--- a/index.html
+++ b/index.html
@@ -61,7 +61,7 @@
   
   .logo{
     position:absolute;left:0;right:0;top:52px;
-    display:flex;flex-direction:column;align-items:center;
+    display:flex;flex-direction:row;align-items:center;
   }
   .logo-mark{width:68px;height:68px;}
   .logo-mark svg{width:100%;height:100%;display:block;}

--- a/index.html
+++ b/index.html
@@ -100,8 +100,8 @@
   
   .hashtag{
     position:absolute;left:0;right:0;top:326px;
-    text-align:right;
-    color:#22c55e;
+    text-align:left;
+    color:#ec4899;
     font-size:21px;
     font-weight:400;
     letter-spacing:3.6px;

* * *

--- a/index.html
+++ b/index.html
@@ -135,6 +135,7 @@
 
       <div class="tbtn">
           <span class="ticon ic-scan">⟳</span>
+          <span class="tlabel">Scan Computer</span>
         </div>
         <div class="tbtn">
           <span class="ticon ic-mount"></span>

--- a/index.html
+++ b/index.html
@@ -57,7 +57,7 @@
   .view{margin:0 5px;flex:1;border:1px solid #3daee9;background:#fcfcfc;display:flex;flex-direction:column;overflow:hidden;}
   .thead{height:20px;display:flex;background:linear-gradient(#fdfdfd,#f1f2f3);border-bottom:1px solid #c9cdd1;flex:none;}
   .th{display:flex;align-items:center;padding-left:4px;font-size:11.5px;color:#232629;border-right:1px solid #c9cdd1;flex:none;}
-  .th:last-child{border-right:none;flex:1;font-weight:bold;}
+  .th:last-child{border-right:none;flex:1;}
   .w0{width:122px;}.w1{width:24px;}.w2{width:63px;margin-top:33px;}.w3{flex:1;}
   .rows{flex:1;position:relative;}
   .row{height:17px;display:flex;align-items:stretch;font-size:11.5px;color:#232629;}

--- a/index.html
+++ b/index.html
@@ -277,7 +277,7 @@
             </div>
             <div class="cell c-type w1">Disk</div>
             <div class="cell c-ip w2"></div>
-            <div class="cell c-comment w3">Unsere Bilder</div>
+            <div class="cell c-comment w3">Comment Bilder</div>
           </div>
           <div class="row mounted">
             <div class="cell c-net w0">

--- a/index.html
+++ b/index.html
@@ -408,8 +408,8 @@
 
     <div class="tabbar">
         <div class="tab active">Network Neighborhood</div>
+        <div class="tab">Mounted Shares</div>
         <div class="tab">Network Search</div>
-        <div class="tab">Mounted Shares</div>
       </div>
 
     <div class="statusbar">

* * *

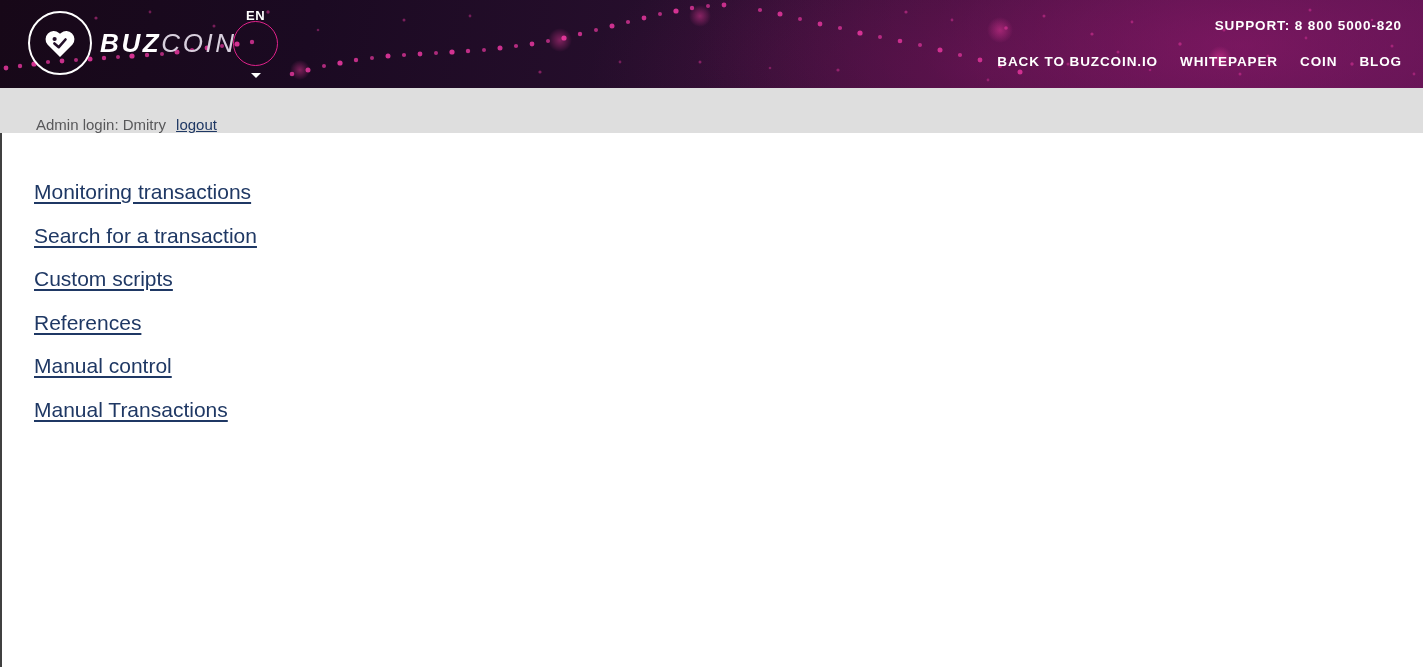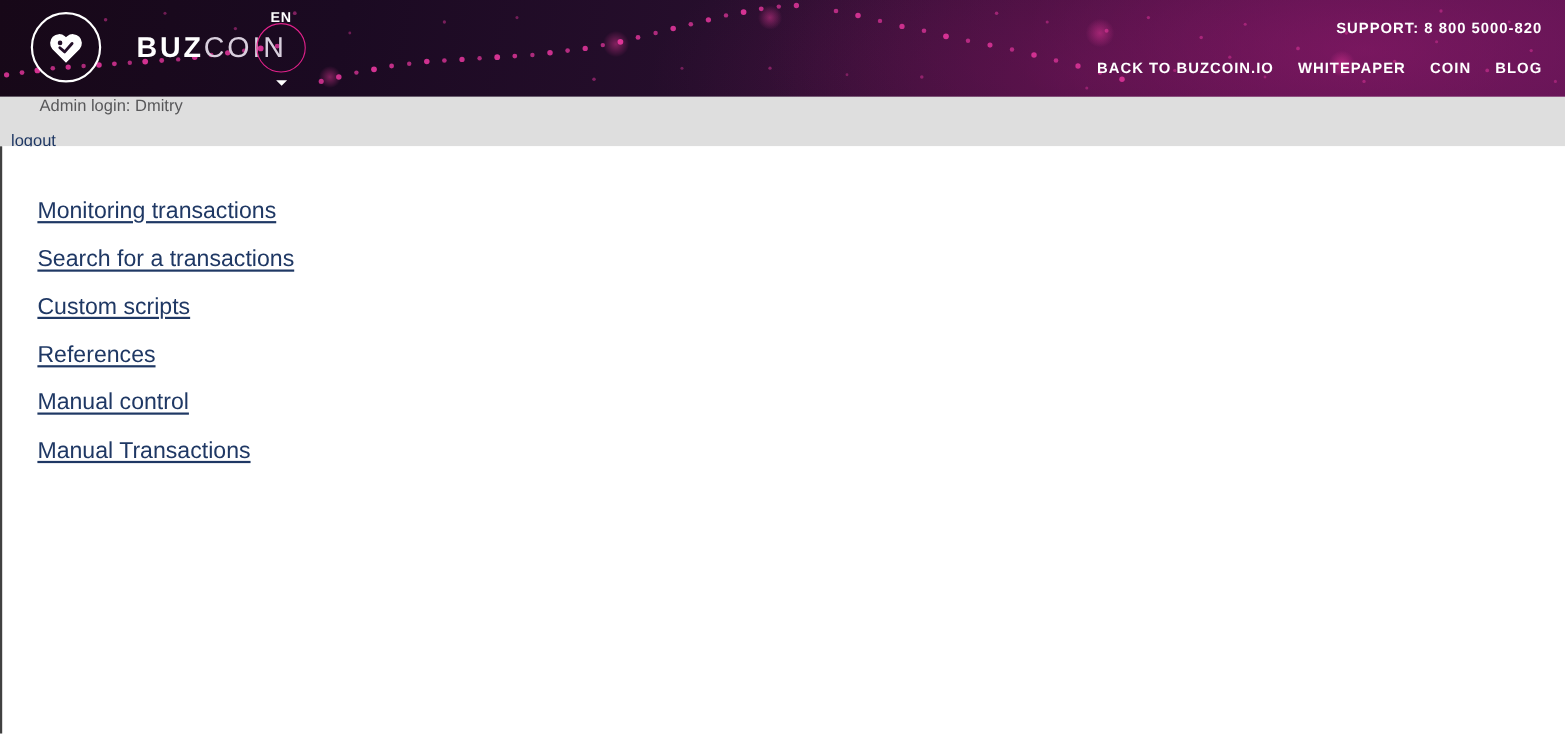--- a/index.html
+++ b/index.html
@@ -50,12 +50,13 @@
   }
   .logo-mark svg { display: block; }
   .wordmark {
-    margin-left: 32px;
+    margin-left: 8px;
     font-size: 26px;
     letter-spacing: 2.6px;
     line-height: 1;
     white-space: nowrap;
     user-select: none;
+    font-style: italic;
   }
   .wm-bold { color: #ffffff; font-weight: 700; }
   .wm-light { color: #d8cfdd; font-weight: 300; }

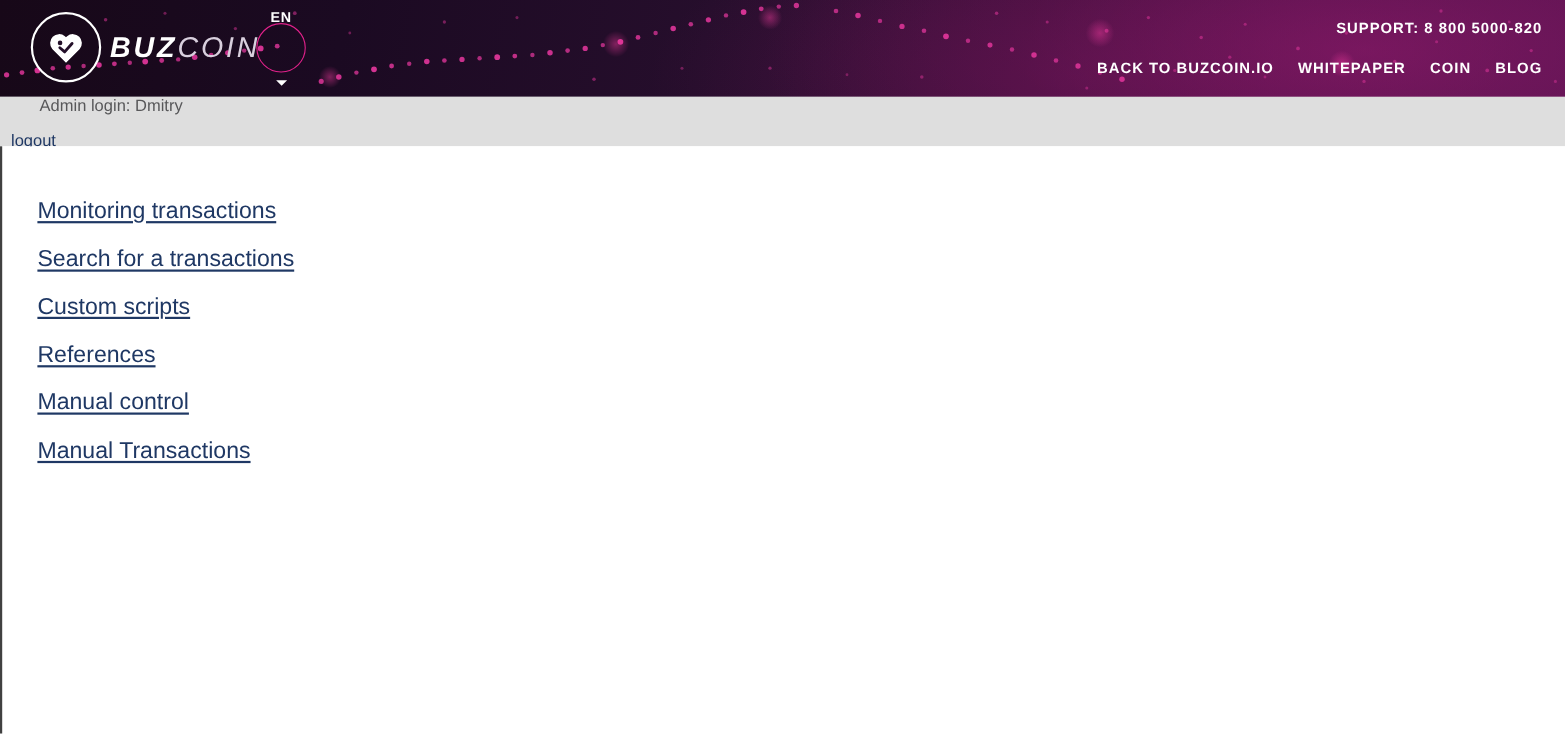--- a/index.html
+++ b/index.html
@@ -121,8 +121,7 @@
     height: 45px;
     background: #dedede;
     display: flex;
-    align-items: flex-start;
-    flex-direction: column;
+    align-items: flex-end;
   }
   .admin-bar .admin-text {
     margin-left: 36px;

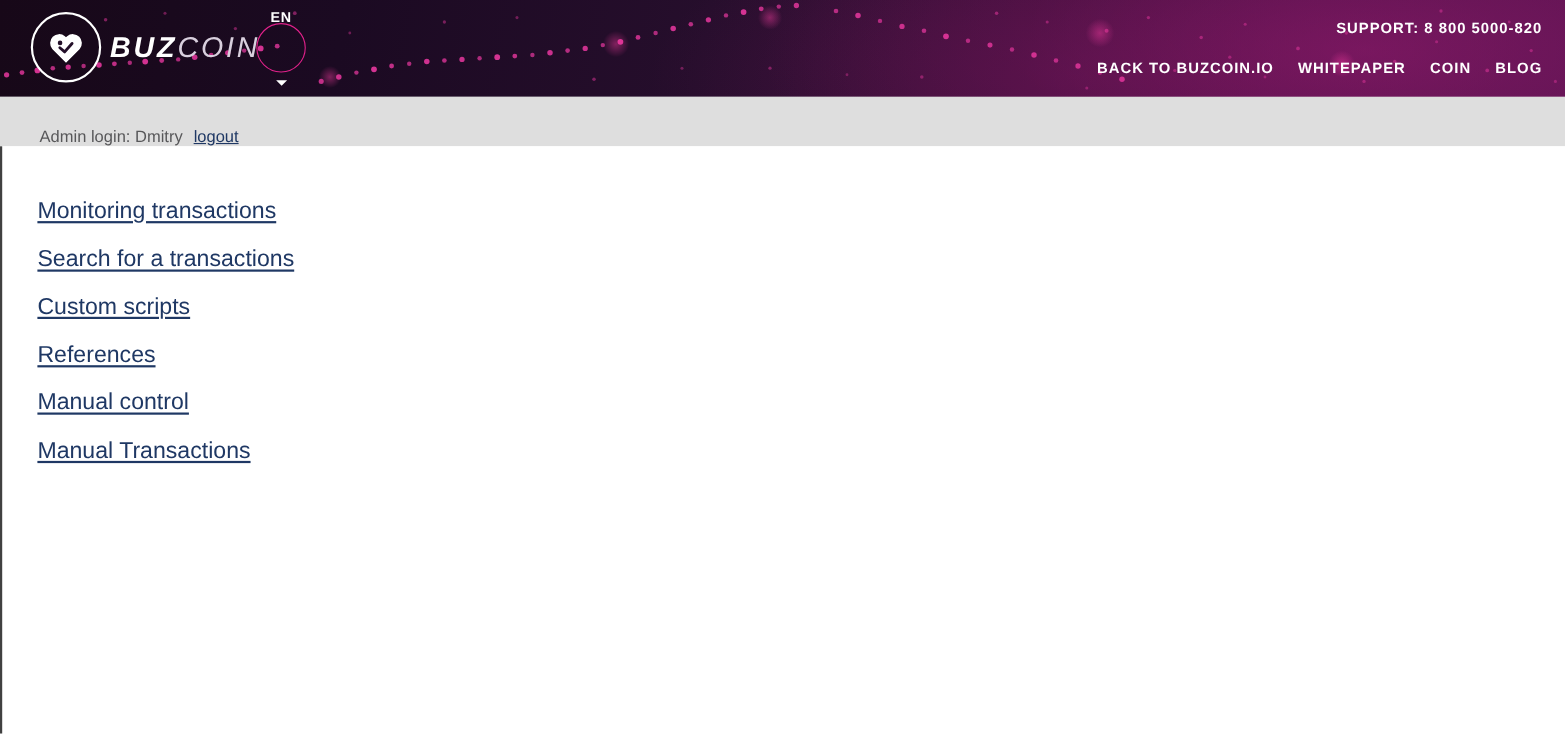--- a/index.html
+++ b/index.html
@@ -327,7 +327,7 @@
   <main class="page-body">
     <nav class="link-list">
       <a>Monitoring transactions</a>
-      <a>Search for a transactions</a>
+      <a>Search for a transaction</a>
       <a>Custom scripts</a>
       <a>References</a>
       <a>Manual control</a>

* * *

• **Task description**: Send back an exact copy of only the lines from the line with "-327,7 +327,7 @@" up to and including the line with "<a>Manual control</a>" in the data above.

• **Task result**:
@@ -327,7 +327,7 @@
   <main class="page-body">
     <nav class="link-list">
       <a>Monitoring transactions</a>
-      <a>Search for a transactions</a>
+      <a>Search for a transaction</a>
       <a>Custom scripts</a>
       <a>References</a>
       <a>Manual control</a>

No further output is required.